**Problem to solve:**
Restate word for word the lines in the listing below, starting at the line containing "7350 | Close: 7980 -> 7280" and ending at the line containing "ELBIT SYSTEMS LTD | cusip: 6308913", both included; leave out the rest.

**Data shown:**
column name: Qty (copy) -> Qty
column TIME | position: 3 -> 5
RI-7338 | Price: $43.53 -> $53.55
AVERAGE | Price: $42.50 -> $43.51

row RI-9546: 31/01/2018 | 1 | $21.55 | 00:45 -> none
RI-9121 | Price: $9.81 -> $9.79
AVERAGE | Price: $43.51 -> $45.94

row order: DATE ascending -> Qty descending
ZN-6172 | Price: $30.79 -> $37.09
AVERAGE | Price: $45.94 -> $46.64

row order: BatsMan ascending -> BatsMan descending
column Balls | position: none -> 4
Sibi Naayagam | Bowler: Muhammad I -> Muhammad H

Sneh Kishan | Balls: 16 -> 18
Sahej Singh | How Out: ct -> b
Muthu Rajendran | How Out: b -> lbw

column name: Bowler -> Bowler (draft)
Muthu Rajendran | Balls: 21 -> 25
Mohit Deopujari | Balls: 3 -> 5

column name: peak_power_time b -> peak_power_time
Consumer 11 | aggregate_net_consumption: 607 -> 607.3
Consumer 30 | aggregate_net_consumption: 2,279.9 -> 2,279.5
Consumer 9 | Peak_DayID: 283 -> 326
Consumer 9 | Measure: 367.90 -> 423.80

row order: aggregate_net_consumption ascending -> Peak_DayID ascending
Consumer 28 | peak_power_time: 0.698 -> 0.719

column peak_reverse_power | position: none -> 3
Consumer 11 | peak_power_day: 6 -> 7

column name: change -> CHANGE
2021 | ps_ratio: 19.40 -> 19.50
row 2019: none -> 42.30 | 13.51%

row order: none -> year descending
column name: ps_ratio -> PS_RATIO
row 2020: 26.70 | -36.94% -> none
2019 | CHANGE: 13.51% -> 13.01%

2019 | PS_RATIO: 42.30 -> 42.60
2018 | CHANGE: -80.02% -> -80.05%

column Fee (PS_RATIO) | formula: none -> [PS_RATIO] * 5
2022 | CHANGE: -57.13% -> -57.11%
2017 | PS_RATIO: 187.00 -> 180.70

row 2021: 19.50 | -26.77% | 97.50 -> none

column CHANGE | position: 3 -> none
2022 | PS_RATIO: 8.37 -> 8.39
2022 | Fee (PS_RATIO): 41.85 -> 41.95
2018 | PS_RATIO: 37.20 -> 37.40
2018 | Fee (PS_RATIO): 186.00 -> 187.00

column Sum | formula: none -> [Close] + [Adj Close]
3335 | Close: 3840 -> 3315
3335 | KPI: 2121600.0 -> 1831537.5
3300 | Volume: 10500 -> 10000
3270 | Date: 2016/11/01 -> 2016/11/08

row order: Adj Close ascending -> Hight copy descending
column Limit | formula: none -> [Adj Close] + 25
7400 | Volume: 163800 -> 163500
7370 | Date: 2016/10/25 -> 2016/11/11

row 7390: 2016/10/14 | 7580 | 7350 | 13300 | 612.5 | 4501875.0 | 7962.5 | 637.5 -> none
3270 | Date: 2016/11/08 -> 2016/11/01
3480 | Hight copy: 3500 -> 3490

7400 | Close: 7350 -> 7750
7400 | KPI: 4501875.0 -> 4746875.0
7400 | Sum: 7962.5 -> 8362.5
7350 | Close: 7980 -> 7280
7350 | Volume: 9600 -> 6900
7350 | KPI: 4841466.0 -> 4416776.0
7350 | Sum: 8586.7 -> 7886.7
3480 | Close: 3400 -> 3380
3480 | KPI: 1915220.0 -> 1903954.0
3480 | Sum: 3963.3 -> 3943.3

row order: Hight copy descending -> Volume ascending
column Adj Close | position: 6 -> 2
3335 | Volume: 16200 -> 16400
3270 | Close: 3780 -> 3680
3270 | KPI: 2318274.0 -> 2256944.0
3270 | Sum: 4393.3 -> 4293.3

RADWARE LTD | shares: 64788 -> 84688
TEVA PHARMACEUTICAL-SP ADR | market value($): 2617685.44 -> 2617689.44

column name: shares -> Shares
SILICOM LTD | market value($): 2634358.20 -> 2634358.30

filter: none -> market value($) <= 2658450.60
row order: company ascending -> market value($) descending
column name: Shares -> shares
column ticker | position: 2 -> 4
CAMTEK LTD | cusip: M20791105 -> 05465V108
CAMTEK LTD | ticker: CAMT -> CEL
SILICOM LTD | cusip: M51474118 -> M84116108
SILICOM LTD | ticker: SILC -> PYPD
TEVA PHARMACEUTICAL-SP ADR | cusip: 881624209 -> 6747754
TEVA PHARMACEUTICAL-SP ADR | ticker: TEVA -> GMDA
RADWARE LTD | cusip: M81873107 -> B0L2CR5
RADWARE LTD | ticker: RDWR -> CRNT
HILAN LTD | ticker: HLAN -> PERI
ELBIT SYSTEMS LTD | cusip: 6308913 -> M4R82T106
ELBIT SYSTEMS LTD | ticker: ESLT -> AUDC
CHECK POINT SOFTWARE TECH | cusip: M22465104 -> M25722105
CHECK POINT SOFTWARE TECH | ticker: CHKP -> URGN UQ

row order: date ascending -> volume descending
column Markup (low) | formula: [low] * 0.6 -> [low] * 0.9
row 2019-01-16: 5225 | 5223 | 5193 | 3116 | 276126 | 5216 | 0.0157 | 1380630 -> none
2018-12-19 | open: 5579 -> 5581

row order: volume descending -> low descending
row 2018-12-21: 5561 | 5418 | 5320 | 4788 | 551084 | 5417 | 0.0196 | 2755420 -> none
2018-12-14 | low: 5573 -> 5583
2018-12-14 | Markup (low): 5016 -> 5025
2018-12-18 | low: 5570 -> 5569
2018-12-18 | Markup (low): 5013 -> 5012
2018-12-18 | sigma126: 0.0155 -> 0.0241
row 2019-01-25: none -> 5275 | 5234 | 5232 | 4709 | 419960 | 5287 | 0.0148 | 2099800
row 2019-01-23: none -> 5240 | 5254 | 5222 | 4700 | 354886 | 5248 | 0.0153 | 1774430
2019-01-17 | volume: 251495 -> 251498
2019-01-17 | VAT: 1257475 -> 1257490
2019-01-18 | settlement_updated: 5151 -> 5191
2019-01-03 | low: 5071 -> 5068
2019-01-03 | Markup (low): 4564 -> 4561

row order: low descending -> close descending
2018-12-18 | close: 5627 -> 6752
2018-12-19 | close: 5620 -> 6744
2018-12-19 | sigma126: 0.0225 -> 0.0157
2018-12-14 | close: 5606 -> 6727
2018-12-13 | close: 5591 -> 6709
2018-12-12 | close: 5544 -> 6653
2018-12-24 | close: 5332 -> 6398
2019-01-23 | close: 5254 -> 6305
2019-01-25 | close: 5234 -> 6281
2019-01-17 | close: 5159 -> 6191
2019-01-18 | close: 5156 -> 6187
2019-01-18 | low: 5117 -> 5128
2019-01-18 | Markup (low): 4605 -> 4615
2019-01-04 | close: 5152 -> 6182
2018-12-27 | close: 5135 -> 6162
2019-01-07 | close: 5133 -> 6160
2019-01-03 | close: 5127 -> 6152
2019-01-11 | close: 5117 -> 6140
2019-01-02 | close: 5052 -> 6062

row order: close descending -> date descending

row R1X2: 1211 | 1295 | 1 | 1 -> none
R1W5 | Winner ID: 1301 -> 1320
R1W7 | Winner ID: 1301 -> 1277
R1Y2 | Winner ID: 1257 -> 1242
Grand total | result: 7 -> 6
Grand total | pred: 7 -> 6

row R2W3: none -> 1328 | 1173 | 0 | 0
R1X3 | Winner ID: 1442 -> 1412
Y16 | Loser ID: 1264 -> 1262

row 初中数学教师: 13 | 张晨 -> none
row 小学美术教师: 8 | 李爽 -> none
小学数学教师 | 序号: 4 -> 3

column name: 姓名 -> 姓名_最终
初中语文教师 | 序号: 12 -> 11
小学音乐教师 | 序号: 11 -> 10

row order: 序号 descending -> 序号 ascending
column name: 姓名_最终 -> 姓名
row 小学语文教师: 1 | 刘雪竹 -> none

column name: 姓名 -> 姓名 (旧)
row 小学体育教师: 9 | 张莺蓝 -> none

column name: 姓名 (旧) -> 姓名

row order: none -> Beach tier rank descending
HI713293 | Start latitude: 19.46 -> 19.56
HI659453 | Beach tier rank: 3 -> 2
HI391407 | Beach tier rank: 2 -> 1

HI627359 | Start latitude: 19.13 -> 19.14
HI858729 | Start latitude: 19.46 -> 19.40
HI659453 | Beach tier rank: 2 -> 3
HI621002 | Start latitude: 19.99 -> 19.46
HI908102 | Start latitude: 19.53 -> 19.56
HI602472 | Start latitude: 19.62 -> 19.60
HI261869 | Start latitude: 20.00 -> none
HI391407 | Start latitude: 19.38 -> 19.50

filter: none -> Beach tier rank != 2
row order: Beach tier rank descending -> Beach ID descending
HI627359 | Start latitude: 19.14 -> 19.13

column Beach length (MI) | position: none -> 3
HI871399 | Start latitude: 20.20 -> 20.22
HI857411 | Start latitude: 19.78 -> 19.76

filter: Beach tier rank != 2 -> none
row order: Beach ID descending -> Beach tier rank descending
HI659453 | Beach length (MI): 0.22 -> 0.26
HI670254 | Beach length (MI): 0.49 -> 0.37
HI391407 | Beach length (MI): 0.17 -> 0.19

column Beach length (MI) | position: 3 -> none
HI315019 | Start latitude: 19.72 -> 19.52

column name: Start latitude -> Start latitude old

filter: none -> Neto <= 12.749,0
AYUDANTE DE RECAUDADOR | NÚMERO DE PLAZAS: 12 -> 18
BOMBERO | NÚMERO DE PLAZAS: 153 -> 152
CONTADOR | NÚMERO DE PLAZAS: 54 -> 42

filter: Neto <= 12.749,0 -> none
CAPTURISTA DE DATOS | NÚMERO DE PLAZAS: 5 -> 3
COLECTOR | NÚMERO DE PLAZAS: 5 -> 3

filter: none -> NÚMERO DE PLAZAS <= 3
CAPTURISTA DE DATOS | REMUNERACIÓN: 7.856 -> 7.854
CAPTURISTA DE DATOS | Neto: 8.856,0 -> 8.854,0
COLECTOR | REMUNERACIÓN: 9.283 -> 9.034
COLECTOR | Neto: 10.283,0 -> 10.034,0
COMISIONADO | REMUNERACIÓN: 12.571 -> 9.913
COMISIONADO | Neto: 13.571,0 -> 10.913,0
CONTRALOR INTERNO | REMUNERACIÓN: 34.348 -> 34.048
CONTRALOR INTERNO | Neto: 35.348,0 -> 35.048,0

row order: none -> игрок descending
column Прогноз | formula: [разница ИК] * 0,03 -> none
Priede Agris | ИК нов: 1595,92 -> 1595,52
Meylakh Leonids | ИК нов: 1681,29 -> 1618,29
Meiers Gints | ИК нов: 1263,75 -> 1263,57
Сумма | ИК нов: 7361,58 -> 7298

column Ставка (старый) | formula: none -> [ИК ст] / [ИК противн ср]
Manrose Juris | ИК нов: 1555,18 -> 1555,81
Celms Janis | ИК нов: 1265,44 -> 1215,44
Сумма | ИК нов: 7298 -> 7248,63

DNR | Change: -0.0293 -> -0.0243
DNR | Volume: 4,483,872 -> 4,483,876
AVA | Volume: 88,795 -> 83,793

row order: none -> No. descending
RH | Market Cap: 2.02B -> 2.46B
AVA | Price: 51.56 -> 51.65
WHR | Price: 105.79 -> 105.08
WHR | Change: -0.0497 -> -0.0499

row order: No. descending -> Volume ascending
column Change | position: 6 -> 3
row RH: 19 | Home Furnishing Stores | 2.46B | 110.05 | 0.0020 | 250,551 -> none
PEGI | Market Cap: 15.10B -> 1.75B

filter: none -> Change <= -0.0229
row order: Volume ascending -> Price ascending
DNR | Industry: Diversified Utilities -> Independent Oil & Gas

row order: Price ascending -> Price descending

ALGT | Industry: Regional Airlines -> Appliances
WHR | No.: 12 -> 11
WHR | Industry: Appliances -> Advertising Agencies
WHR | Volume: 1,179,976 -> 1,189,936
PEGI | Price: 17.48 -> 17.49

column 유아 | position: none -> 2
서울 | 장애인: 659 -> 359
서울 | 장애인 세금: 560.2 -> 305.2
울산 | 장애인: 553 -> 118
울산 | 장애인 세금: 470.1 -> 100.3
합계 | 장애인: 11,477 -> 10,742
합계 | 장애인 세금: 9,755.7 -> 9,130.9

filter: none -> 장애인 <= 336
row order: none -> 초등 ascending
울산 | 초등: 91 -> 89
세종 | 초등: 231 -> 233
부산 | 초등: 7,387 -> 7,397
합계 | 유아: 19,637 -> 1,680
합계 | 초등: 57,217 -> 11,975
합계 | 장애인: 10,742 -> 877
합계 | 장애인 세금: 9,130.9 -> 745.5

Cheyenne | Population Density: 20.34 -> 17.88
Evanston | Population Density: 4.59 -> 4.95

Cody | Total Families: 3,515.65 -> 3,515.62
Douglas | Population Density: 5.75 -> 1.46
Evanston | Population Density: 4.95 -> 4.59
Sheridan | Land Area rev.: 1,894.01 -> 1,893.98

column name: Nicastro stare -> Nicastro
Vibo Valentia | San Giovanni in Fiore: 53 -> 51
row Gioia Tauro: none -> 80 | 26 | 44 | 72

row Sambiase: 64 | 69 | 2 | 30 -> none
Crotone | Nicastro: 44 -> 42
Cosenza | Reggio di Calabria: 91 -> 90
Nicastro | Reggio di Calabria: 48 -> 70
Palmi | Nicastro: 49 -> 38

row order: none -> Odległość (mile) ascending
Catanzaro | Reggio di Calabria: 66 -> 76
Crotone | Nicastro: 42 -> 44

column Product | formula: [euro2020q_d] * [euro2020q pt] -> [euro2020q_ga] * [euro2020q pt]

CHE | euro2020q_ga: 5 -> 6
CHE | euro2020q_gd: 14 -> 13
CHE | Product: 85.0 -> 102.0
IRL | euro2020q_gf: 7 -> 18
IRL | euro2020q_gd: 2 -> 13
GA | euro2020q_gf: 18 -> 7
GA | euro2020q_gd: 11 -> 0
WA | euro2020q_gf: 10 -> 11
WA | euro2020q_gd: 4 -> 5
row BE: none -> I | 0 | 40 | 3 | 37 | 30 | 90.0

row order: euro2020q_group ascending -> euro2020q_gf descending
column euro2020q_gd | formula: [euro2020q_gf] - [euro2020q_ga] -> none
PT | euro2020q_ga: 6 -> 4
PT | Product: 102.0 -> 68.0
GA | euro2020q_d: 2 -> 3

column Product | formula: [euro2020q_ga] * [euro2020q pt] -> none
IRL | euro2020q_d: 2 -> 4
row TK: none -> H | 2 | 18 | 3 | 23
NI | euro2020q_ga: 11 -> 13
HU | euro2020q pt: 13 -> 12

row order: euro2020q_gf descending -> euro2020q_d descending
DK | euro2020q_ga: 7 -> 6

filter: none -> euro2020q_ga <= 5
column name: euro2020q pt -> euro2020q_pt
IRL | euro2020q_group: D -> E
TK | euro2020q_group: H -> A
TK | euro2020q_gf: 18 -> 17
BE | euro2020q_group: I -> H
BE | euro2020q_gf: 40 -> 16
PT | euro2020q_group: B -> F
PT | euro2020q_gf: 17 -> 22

**Result for this exercise:**
7350 | Close: 7980 -> 7280
7350 | Volume: 9600 -> 6900
7350 | KPI: 4841466.0 -> 4416776.0
7350 | Sum: 8586.7 -> 7886.7
3480 | Close: 3400 -> 3380
3480 | KPI: 1915220.0 -> 1903954.0
3480 | Sum: 3963.3 -> 3943.3

row order: Hight copy descending -> Volume ascending
column Adj Close | position: 6 -> 2
3335 | Volume: 16200 -> 16400
3270 | Close: 3780 -> 3680
3270 | KPI: 2318274.0 -> 2256944.0
3270 | Sum: 4393.3 -> 4293.3

RADWARE LTD | shares: 64788 -> 84688
TEVA PHARMACEUTICAL-SP ADR | market value($): 2617685.44 -> 2617689.44

column name: shares -> Shares
SILICOM LTD | market value($): 2634358.20 -> 2634358.30

filter: none -> market value($) <= 2658450.60
row order: company ascending -> market value($) descending
column name: Shares -> shares
column ticker | position: 2 -> 4
CAMTEK LTD | cusip: M20791105 -> 05465V108
CAMTEK LTD | ticker: CAMT -> CEL
SILICOM LTD | cusip: M51474118 -> M84116108
SILICOM LTD | ticker: SILC -> PYPD
TEVA PHARMACEUTICAL-SP ADR | cusip: 881624209 -> 6747754
TEVA PHARMACEUTICAL-SP ADR | ticker: TEVA -> GMDA
RADWARE LTD | cusip: M81873107 -> B0L2CR5
RADWARE LTD | ticker: RDWR -> CRNT
HILAN LTD | ticker: HLAN -> PERI
ELBIT SYSTEMS LTD | cusip: 6308913 -> M4R82T106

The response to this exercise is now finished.